The company’s 17 gigawatts of power generating capacity and 8 GW development pipeline is almost entirely contracted to utilities and government entities. All of the facilities are among the least cost sources for their respective regions.

All of it is hydro, wind or solar, meaning current and future environmental concerns are minimal. And while output can vary with weather conditions, facilities also have long track records for reliability.

Second, Brookfield has a very strong financial position on its own with a BBB+ credit rating. And it has a very supportive general partner and 31 percent owner in A- rated Brookfield Asset Management (BAM).

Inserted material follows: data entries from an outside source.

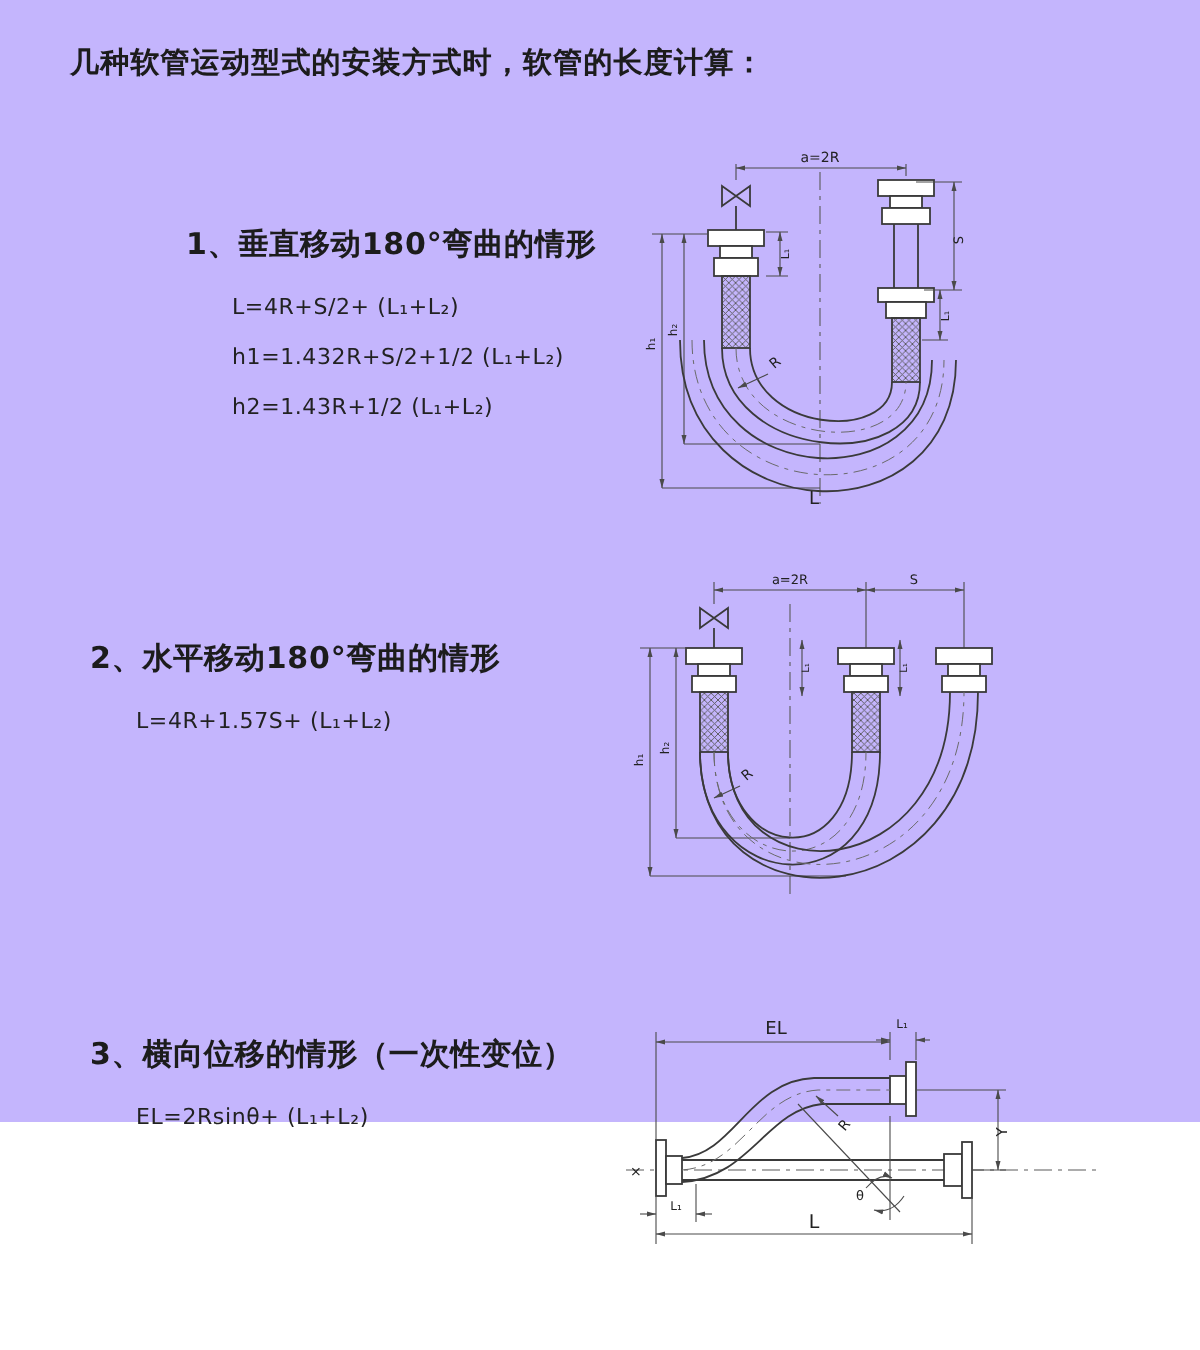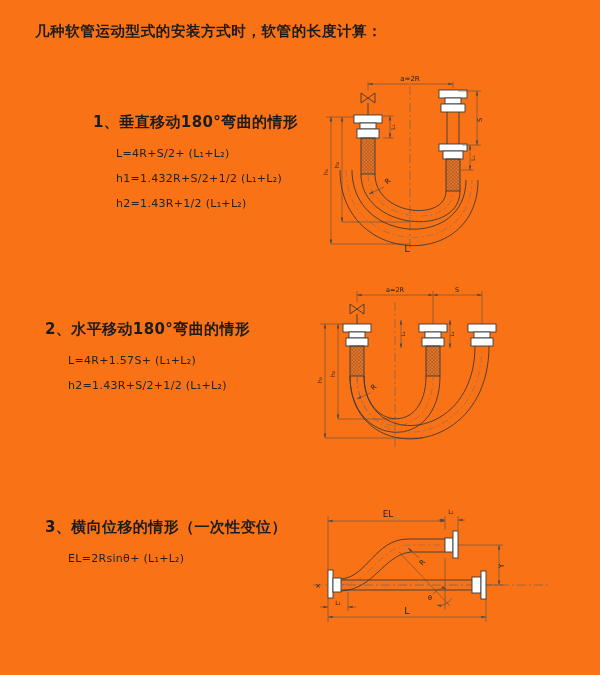--- a/index.html
+++ b/index.html
@@ -1,18 +1,18 @@
 <!DOCTYPE html>
 <html><head>
 <meta charset="utf-8">
 <style>
   * { margin:0; padding:0; box-sizing:border-box; }
   html,body { width:600px; height:675px; background:#ffffff; overflow:hidden;
     font-family:"DejaVu Sans","Liberation Sans",sans-serif; color:#1c1c1c; }
-  .page { position:relative; width:600px; height:675px; background:#f97316; }
+  .page { position:relative; width:600px; height:561px; background:#c4b5fd; }
   .doc-title { position:absolute; left:35px; top:22px; font-size:14.5px; font-weight:700; letter-spacing:0.6px; }
   .section { position:absolute; left:45px; }
   #sec1 { top:113px;margin-left:48px; } #sec2 { top:320px; } #sec3 { top:518px; }
   .sec-heading { font-size:15px; font-weight:700; letter-spacing:0.4px; margin-bottom:9px; }
   .formula { font-size:11px; margin-left:23px; line-height:25px; letter-spacing:0.3px; color:#222; }
   svg.diagram { position:absolute; }
   #dia1 { left:310px; top:70px; }
   #dia2 { left:308px; top:282px; }
   #dia3 { left:295px; top:500px; }
   svg .ln  { stroke:#3a3a3a; stroke-width:0.9; fill:none; }
@@ -33,21 +33,20 @@
   <div class="section" id="sec1">
     <div class="sec-heading">1、垂直移动180°弯曲的情形</div>
     <div class="formula">L=4R+S/2+ (L₁+L₂)</div>
     <div class="formula">h1=1.432R+S/2+1/2 (L₁+L₂)</div>
     <div class="formula">h2=1.43R+1/2 (L₁+L₂)</div>
   </div>
 
   <div class="section" id="sec2">
     <div class="sec-heading">2、水平移动180°弯曲的情形</div>
     <div class="formula">L=4R+1.57S+ (L₁+L₂)</div>
-    <div class="formula">h2=1.43R+S/2+1/2 (L₁+L₂)</div>
   </div>
 
   <div class="section" id="sec3">
     <div class="sec-heading">3、横向位移的情形（一次性变位）</div>
     <div class="formula">EL=2Rsinθ+ (L₁+L₂)</div>
   </div>
 
   <svg id="dia1" class="diagram" width="280" height="190" viewBox="0 0 280 190">
     <defs>
       <marker id="d1a" viewBox="0 0 10 7" refX="9.3" refY="3.5" markerWidth="9" markerHeight="7" orient="auto-start-reverse">

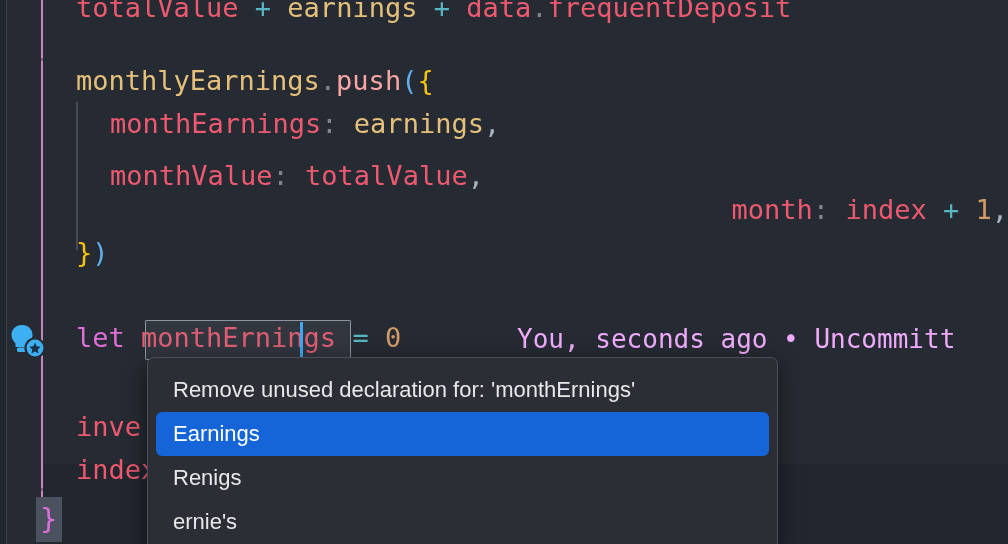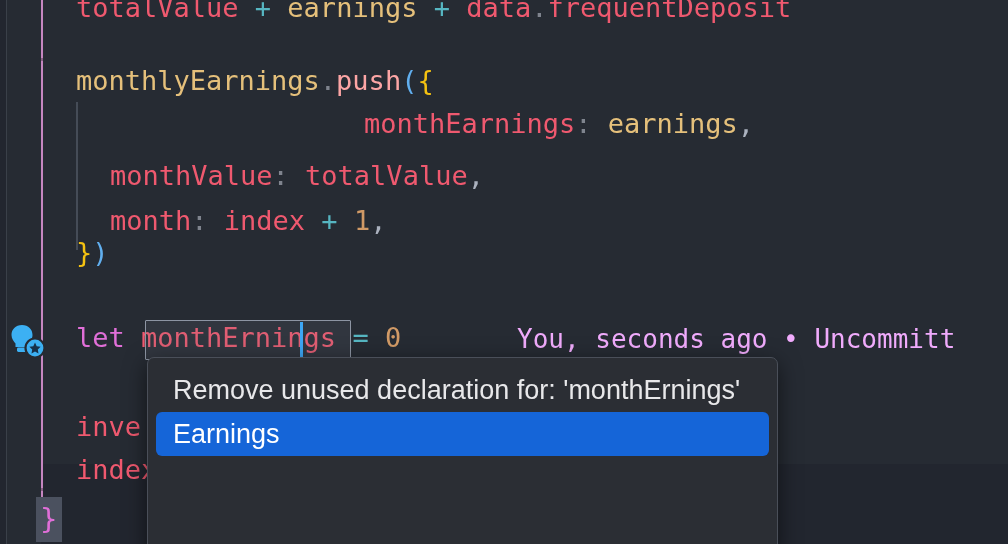--- a/index.html
+++ b/index.html
@@ -122,21 +122,21 @@
     overflow:hidden;
     padding:10px 0 0 0;
   }
   .popup-item {
     height:44px; line-height:44px;
     margin:0 8px;
     padding:0 17px;
     border-radius:6px;
     color:#e8e8ea;
     font-family:"Liberation Sans", sans-serif;
-    font-size:27px;
+    font-size:22px;
     white-space:nowrap;
     overflow:hidden;
   }
   .popup-item.selected {
     background:#1565d8;
     color:#ffffff;
   }
 </style>
 </head>
 <body>
@@ -149,23 +149,23 @@
 
   <div class="scope-rule"></div>
   <div class="scope-rule-tick" style="top:58px"></div>
   <div class="scope-rule-tick" style="top:488px"></div>
 
   <div class="indent-guide"></div>
 
   <div class="code" id="code-layer">
       <div class="line" style="top: -14px;"><span class="ind" style="width: 76px;"></span><span class="c-var">totalValue</span><span class="c-punct"> </span><span class="c-op">+</span><span class="c-punct"> </span><span class="c-ident">earnings</span><span class="c-punct"> </span><span class="c-op">+</span><span class="c-punct"> </span><span class="c-var">data</span><span class="c-dot">.</span><span class="c-var">frequentDeposit</span></div>
       <div class="line" style="top: 59px;"><span class="ind" style="width: 76px;"></span><span class="c-func">monthlyEarnings</span><span class="c-dot">.</span><span class="c-blue">push</span><span class="c-paren-b">(</span><span class="c-brace-y">{</span></div>
-      <div class="line" style="top: 102px; text-align: center;"><span class="ind" style="width: 110px;"></span><span class="c-prop">monthEarnings</span><span class="c-colon">:</span><span class="c-punct"> </span><span class="c-ident">earnings</span><span class="c-punct">,</span></div>
+      <div class="line" style="top: 102px;"><span class="ind" style="width: 110px;"></span><span class="c-prop">monthEarnings</span><span class="c-colon">:</span><span class="c-punct"> </span><span class="c-ident">earnings</span><span class="c-punct">,</span></div>
       <div class="line" style="top: 154px;"><span class="ind" style="width: 110px;"></span><span class="c-prop">monthValue</span><span class="c-colon">:</span><span class="c-punct"> </span><span class="c-prop">totalValue</span><span class="c-punct">,</span></div>
-      <div class="line" style="top: 199px;"><span class="ind" style="width: 110px;"></span><span class="c-prop">month</span><span class="c-colon">:</span><span class="c-punct"> </span><span class="c-prop">index</span><span class="c-punct"> </span><span class="c-op">+</span><span class="c-punct"> </span><span class="c-num">1</span><span class="c-punct">,</span></div>
+      <div class="line" style="top: 188px; text-align: right;"><span class="ind" style="width: 110px;"></span><span class="c-prop">month</span><span class="c-colon">:</span><span class="c-punct"> </span><span class="c-prop">index</span><span class="c-punct"> </span><span class="c-op">+</span><span class="c-punct"> </span><span class="c-num">1</span><span class="c-punct">,</span></div>
       <div class="line" style="top: 231px;"><span class="ind" style="width: 76px;"></span><span class="c-brace-y">}</span><span class="c-paren-b">)</span></div>
       <div class="line" style="top: 316px;"><span class="ind" style="width: 76px;"></span><span class="c-kw">let</span><span class="c-punct"> </span><span class="c-prop">monthErnings</span><span class="c-punct"> </span><span class="c-op">=</span><span class="c-punct"> </span><span class="c-num">0</span></div>
       <div class="line" style="top: 405px;"><span class="ind" style="width: 76px;"></span><span class="c-prop">inve</span></div>
       <div class="line" style="top: 448px;"><span class="ind" style="width: 76px;"></span><span class="c-prop">index</span></div>
     </div>
 
   <div class="brace-block"></div>
   <div class="brace-glyph">}</div>
 
   <div class="blame" id="blame-text" style="left: 517px; top: 318px; color: #f0abfc;">You, seconds ago • Uncommitt</div>
@@ -178,15 +178,17 @@
       <path d="M16 6 C9.5 6 5.5 10.5 5.5 16 C5.5 20 8 22.5 9.5 24.5 L9.5 28 L22.5 28 L22.5 24.5 C24 22.5 26.5 20 26.5 16 C26.5 10.5 22.5 6 16 6 Z" fill="#3cb0f3"></path>
       <rect x="11" y="28.5" width="10" height="4.5" rx="1.4" fill="#3cb0f3"></rect>
       <circle cx="29" cy="29" r="9.5" fill="#3cb0f3" stroke="#262b33" stroke-width="2.2"></circle>
       <path d="M29 23.6 L30.7 27.2 L34.6 27.7 L31.8 30.5 L32.5 34.4 L29 32.5 L25.5 34.4 L26.2 30.5 L23.4 27.7 L27.3 27.2 Z" fill="#17314a"></path>
     </svg>
   </div>
 
   <div class="popup" id="popup">
       <div class="popup-item">Remove unused declaration for: 'monthErnings'</div>
       <div class="popup-item selected">Earnings</div>
+      <div class="popup-item">Renigs</div>
+      <div class="popup-item">ernie's</div>
     </div>
 
 </div>
 
 </body></html>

That backing has enabled Partners to make large acquisitions, while waiting on favorable capital markets to complete financing.

A case in point is the acquisition by family of 65.34 percent of yieldco TerraForm Power (TERP), which in turn allowed the latter to buy the former Saeta Yield. That deal will lift Brookfield’s funds from operations by 10 percent going forward.

Nor is the company a serial acquirer. Following the TerraForm deal and several other expansion moves such as European solar expansion, management announced CAD850 million in asset sales. That’s the latest installment of its “asset recycling program” to take advantage of global appetite for renewable energy facilities.

Those sales limit Brookfield’s need to access what have become hostile capital markets entering 2019. So will more than $700 million in guidance operating free cash flow after capital spending, an amount sufficient to cover rising dividends by nearly a 2-to-1 margin.

Brookfield Renewable is priced in Canadian dollars, though dividends are paid in US dollars. But improved oil prices should help currency become an upside driver in 2019, in addition to the high dividend and reliable dividend growth. Note the company now sends a K-1 at tax time, a possible inconvenience to taxable accounts more than offset by tax advantages. Buy up to $35.